We're out of space again, I'm deleting more backups

shentino commented 2 years ago

All snapshot backups from 2021 have been deleted

noahgibbs commented 2 years ago

Oh, huh, looks like something is generating huge amounts of userdb.log entries (see: /var/log/userdb*.log). Looks like AuthD is recording login attempts that are all garbage.

noahgibbs commented 2 years ago

And it's just been happening for under a week, since the 2nd or so.

noahgibbs commented 2 years ago

Yeah, something's hitting that port over and over. It's also produced many GB of driver logfile in the port 6000 DGD directory. I'm gonna delete some of that since it's just DGD logging receipt of garbage over and over.

noahgibbs commented 2 years ago

I'll cut out some of the huge userdb logs as well. We still have plenty with garbage, but we don't need many GB worth of it.

shentino commented 2 years ago

Oh, huh, looks like something is generating huge amounts of userdb.log entries (see: /var/log/userdb*.log). Looks like AuthD is recording login attempts that are all garbage.

This is a side effect of exposing that port to the wild internet when previously it was firewalled behind skotos's private network.

Skotos's original infrastructure IIRC assumed that a central server would handle all "skotos account" logins

I've seen the same spam getting generated when I was working with @shannona

The garbage is coming from the internet.

I'd like that hole closed sooner rather than later if possible, it's a potential security problem if anyone manages to brute force anything

noahgibbs commented 2 years ago

It looks like it's coming in via the DGD server, not directly to the AuthD (good, that shouldn't be exposed to the internet.)

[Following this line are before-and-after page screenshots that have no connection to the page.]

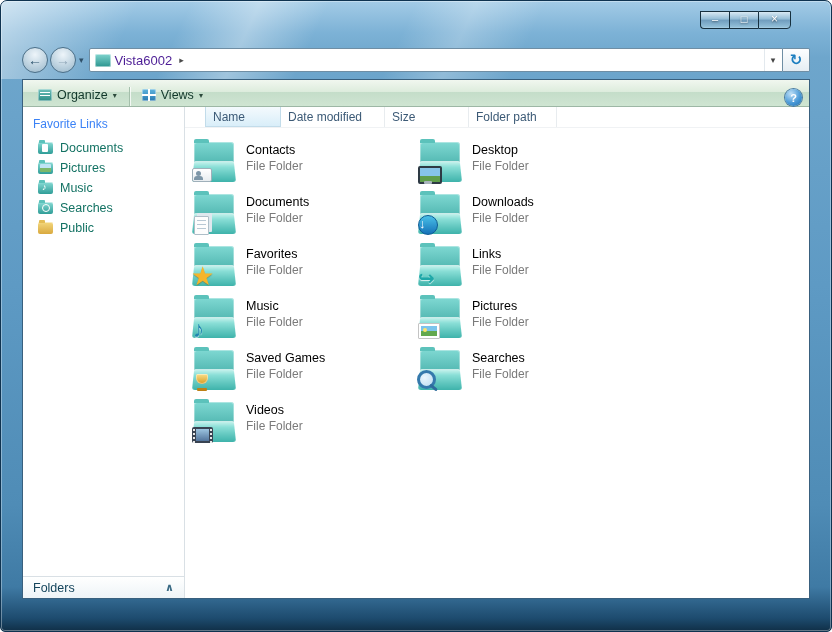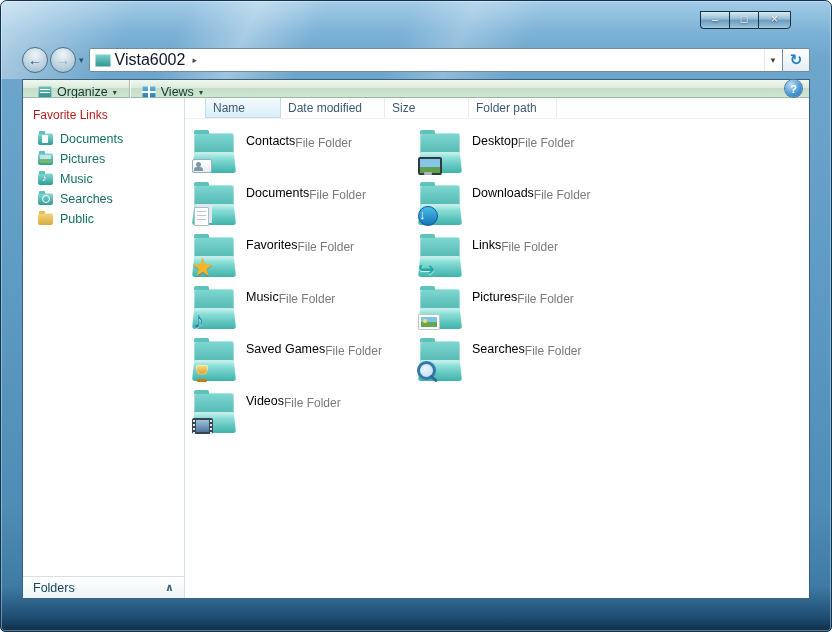"Vista6002" .crumb-text { color: #0f172a -> #4c1d95; font-size: 16px -> 13px }
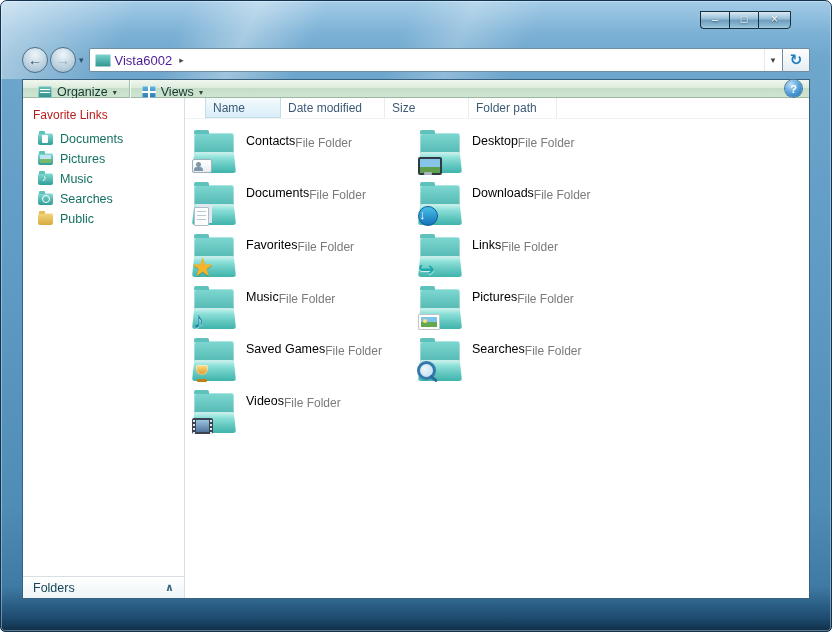"Organize" .toolbar { align-items: flex-start -> flex-end; height: 18px -> 27px }
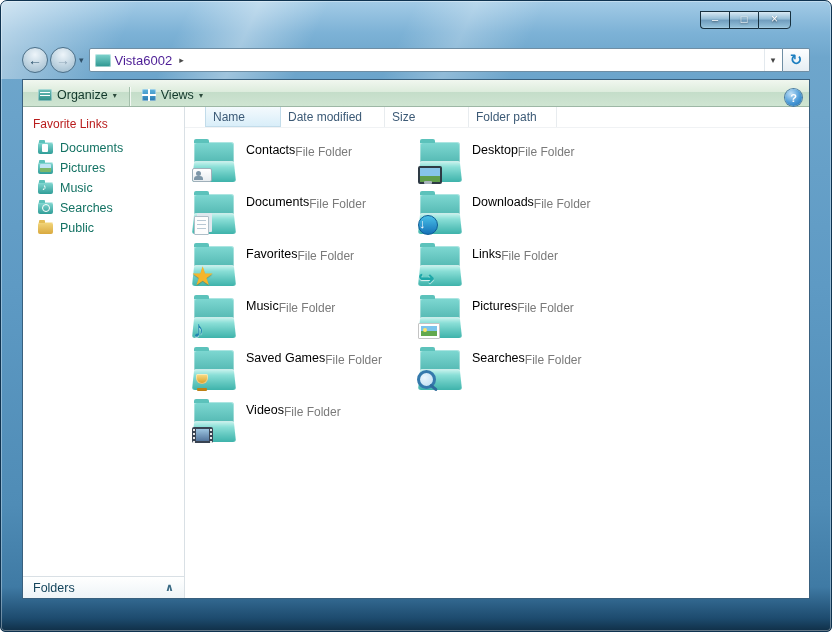"Favorite Links" .fav-header { color: #b91c1c -> #3b82f6 }
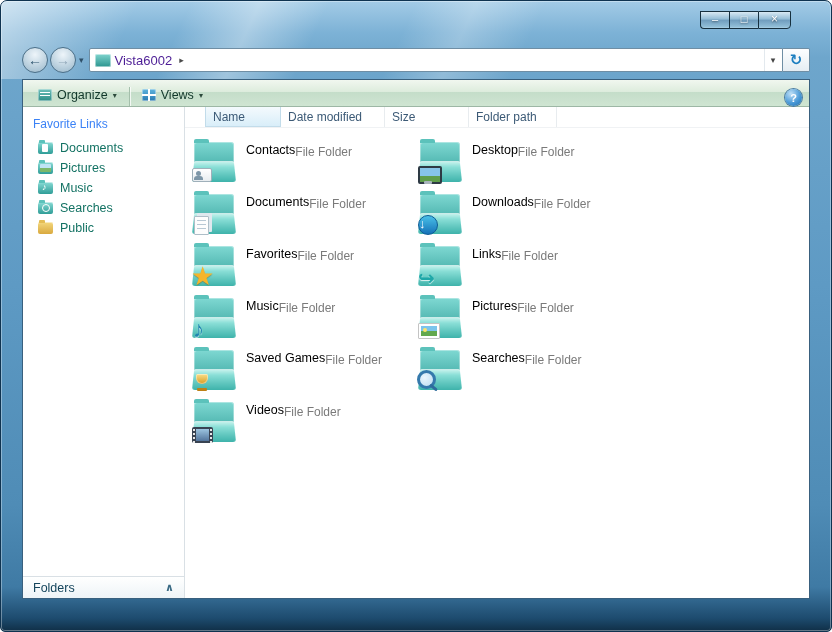"Contacts" .tinfo { flex-direction: row -> column }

shentino commented 2 years ago

my mistake then but yes I remember exactly where this garbage is coming from, spambots on the internet knocking on the wrong door.

As it is I already have kotaka automatically siteban these IPs for 90 days

If the DGD server is forwarding them as is that could still be a security issue if they aren't being screened.

noahgibbs commented 2 years ago

I'm not sure how we'd fully close the hole, since we need something available that can accept an internet login. We should probably stop logging every failed login, though.

shentino commented 2 years ago

I'm not sure how we'd fully close the hole, since we need something available that can accept an internet login. We should probably stop logging every failed login, though.

I think it's still valuable to log that they're happening

BUT

I think we should definitely ratelimit them, maybe only log one failure every 5 minutes.

On the first one, raise a masking flag and set a callout for 300 seconds the expiry of which will drop the flag again.

You also helped me realize this is also a potential denial of service vector.

Definitely go ahead and stop the log spam, a hostile attacker may deliberately crapflood us for the sole purpose of hogging all our disk space with junk

noahgibbs commented 2 years ago

Right now DGD tries the login with AuthD. Both AuthD and DGD log the attempt. So that's how all that space is getting used up.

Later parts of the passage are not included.